Figure 2: The Saudi Rail Network

Source: Maximillian Dorrbecker[12]

The centrality of the UAE and Saudi Arabia for the over-land movement of freight will likely feed into the smaller neighbouring states that are planned to be part of the IMEC, such as Jordan and Israel. For example, the intra-link rail deal between the UAE and Oman (the country is not part of the IMEC) could be a good blueprint for other countries to follow if they aim to join the corridor project.[13]

Regulatory Landscape

While the centrality of rail links and feeding into localised infrastructure programmes such as Saudi Arabia’s ‘Vision 2030’ and its National Transport and Logistics Strategy (NTLS) is important, the other challenge is to synchronise the movement of logistics and build a standard tariff and taxation regime that can be operationalised in parallel to the local tariff policies of individual states. Best practices on this front, already employed by multilateral systems such as the EU and ASEAN, can serve as good examples to build upon for a workable regulatory framework for the IMEC.

However,  the growing economic rivalry between Saudi Arabia and the UAE will present some challenges. Saudi Arabia is now aiming to become a “leading business and transportation centre,” challenging the UAE’s dominance on this front.[14] In 2021, Saudi Arabia imposed new tariffs for its neighbours in the Gulf Cooperation Council (GCC), targeting goods[a] from “free zones” that offer preferential tax and customs treatments. This includes the port region of Jebel Ali and its accompanying port infrastructure. These moves are seen as part of Saudi Crown Prince Mohammed bin Salman’s grand economic plans to transform the kingdom into a regional market power like the UAE, but at a grander scale.[15] This rivalry and Saudi Arabia’s efforts to attract investment away from other GCC states make building an overarching common tariff regime complex. Indeed, bureaucratic issues within and among countries that are part of the IMEC will make it challenging to promote the corridor.
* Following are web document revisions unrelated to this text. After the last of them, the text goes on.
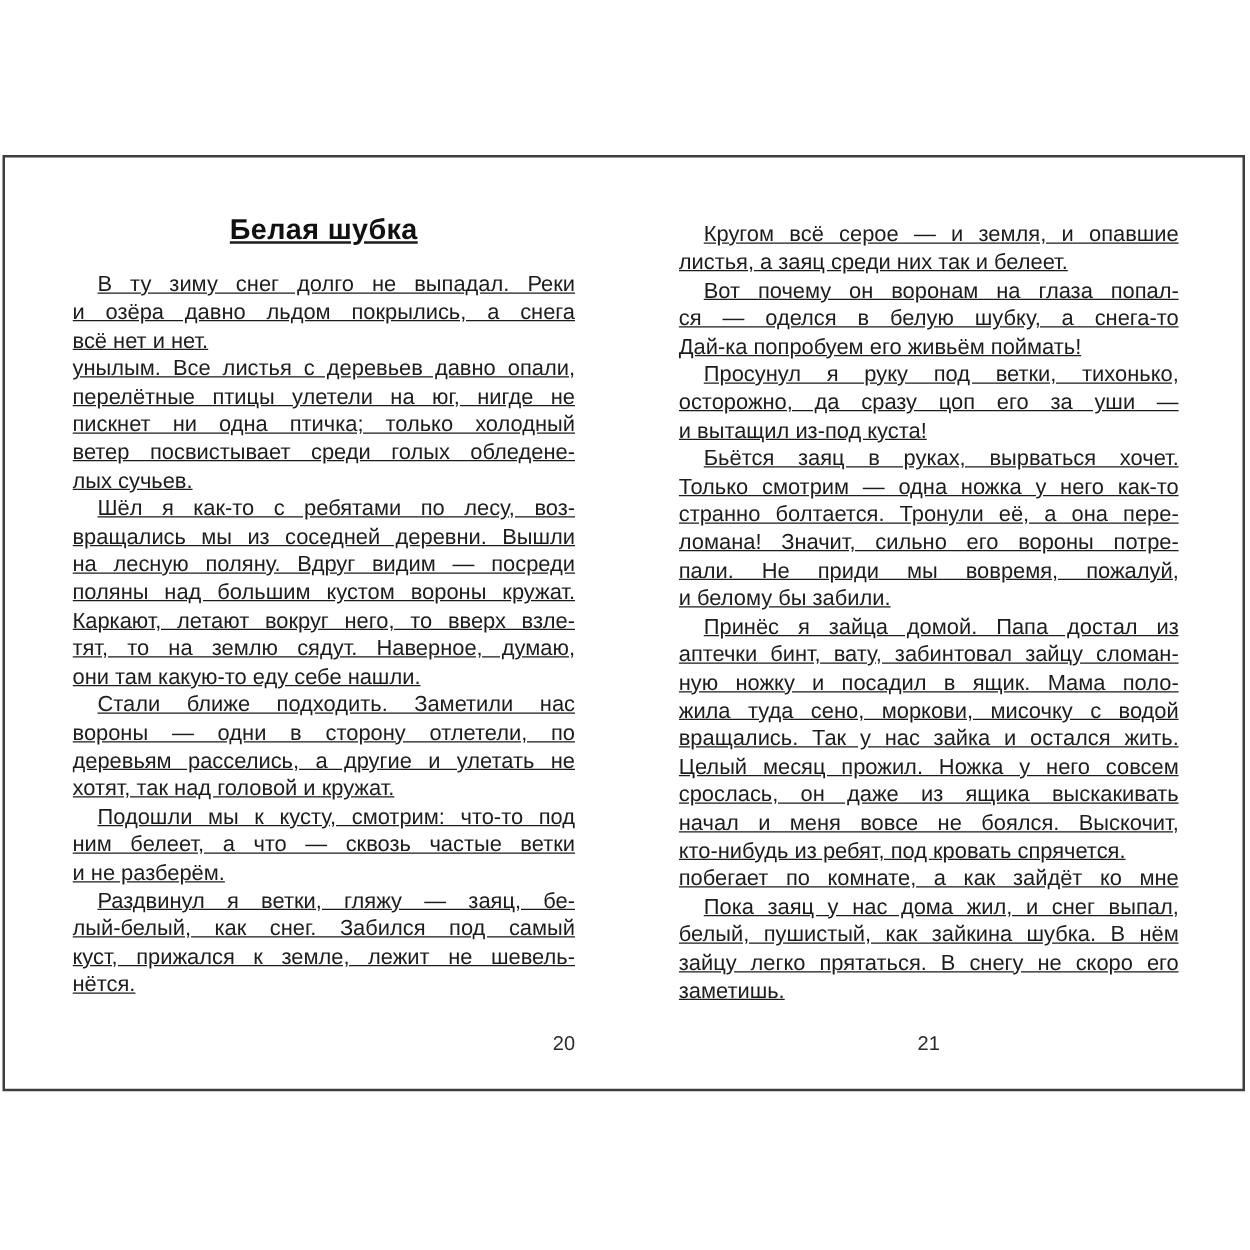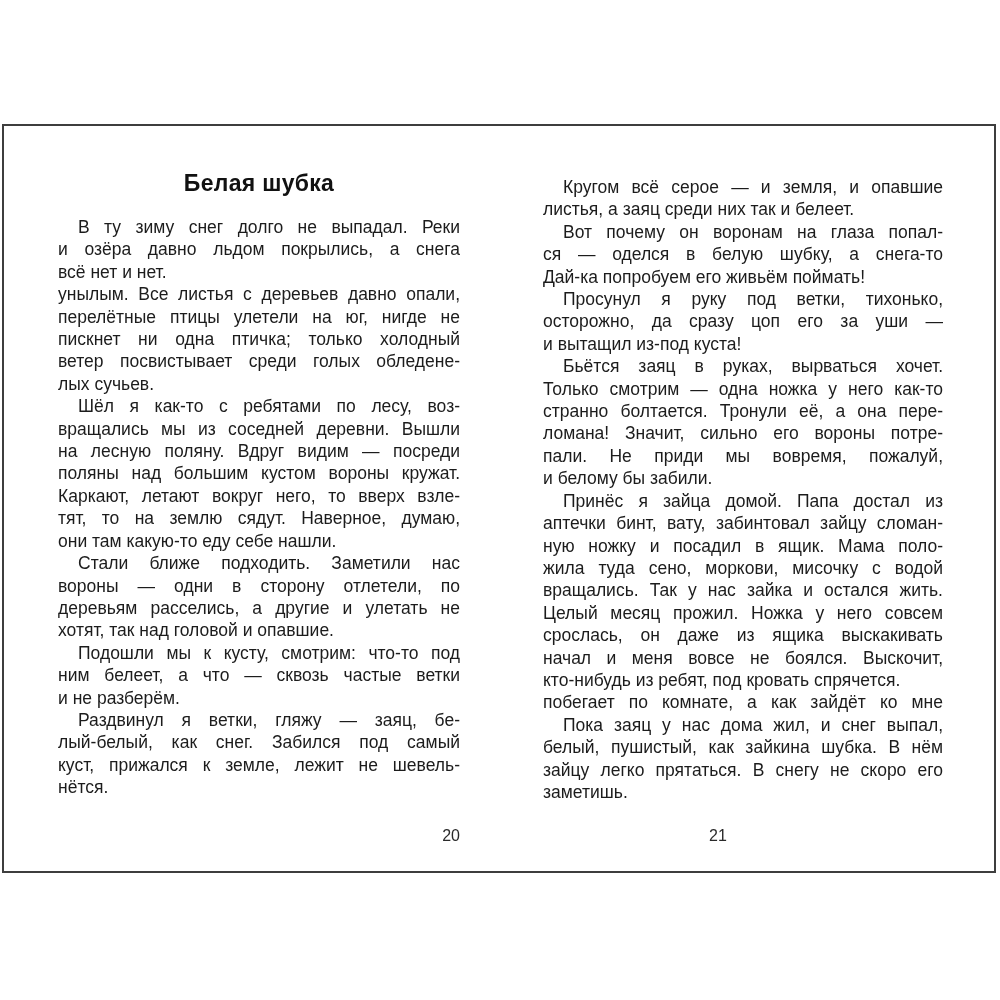"Белая шубка" .page-col { text-decoration: none -> underline }
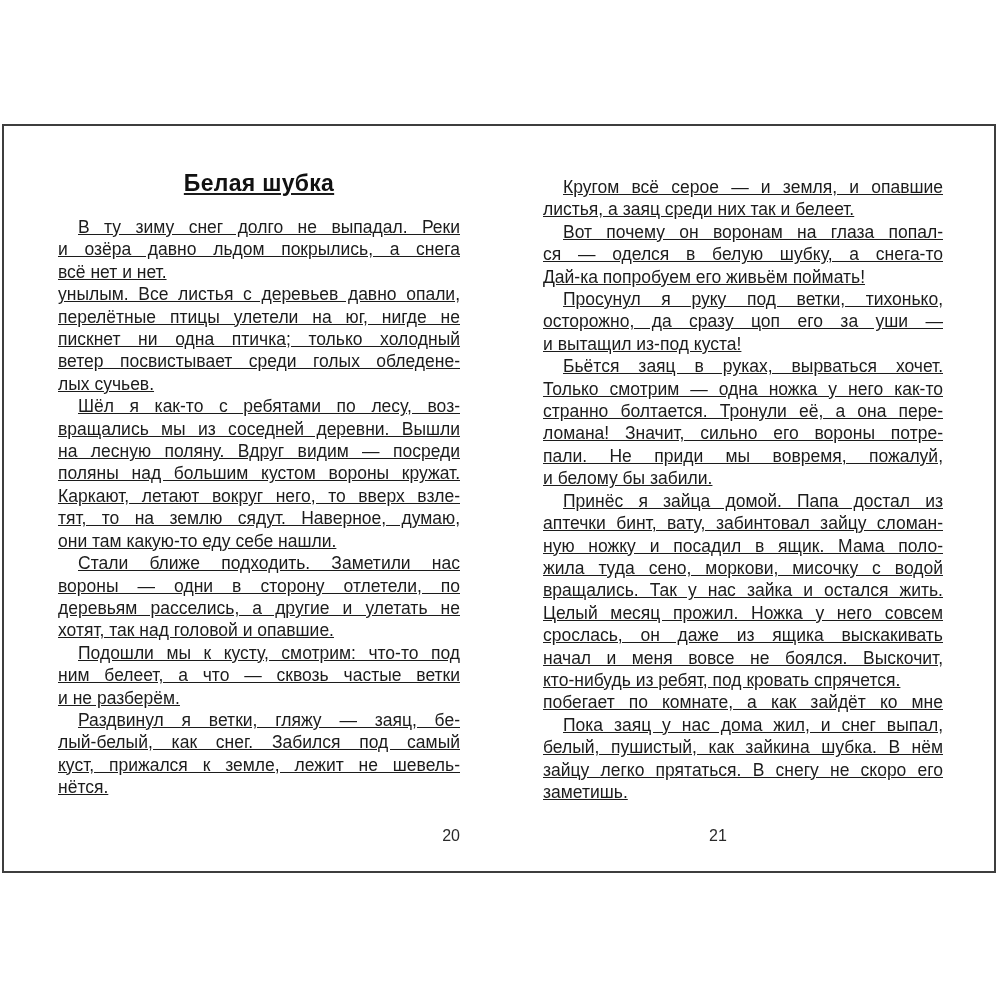"хотят, так над головой и" div.line { text: опавшие -> кружат }
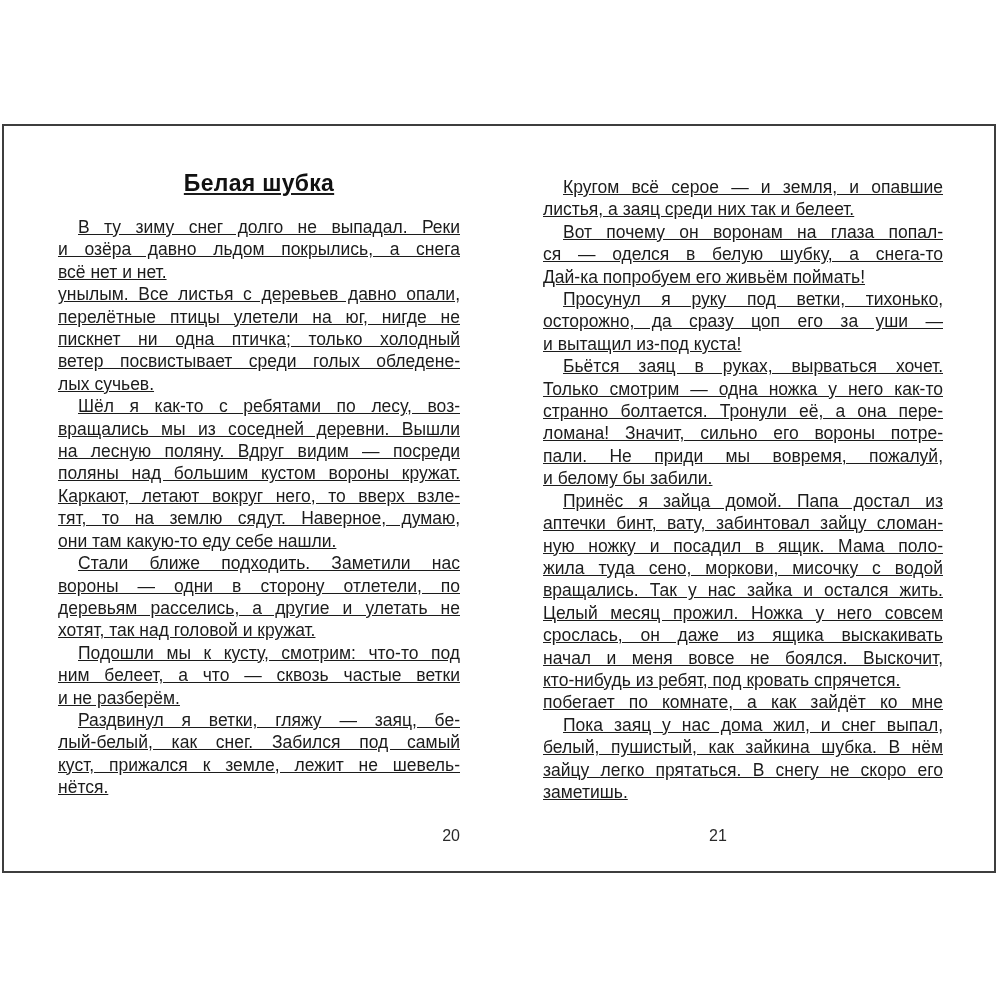"21" .pn-right { left: 514px -> 539px }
Given that good infrastructure (in the form of roads and ports, although the rail networks need to be strengthened) already exists in the participating countries, the priority will be to establish conducive policies and regulatory frameworks for a thriving transportation corridor.

Furthering connectivity

Prioritise regulatory frameworks to make the corridor an attractive proposition for businesses from day one, calculating from a container loaded in Mumbai and off-loaded on the Mediterranean coast of Europe. Pivot towards the centrality of economic and political security of land routes in West Asia. This will be critical, specifically after the ongoing crisis in Gaza.  Framework of financing corridor projects for transportation requirements over the next decade along with American and European partners. Put forward India’s experience in freight railways in building regulatory and management plans. Offset Indian human talent against the Western technological edge. Annual consultation roundtable to secure land-based transport and regulatory systems between all members. The first such meeting should be mobilised in the first half of 2024.

Digital Connectivity

Digital connectivity is a critical component of the corridor. Once completed, it promises high speed and a secure flow of information and data, which is crucial for economic growth and regional integration. There are three potential building blocks for the IMEC’s digital connectivity: an undersea data cable, a telecommunications network, and digital payment ecosystems. With its significant technology footprint, India can contribute substantially to these digital initiatives.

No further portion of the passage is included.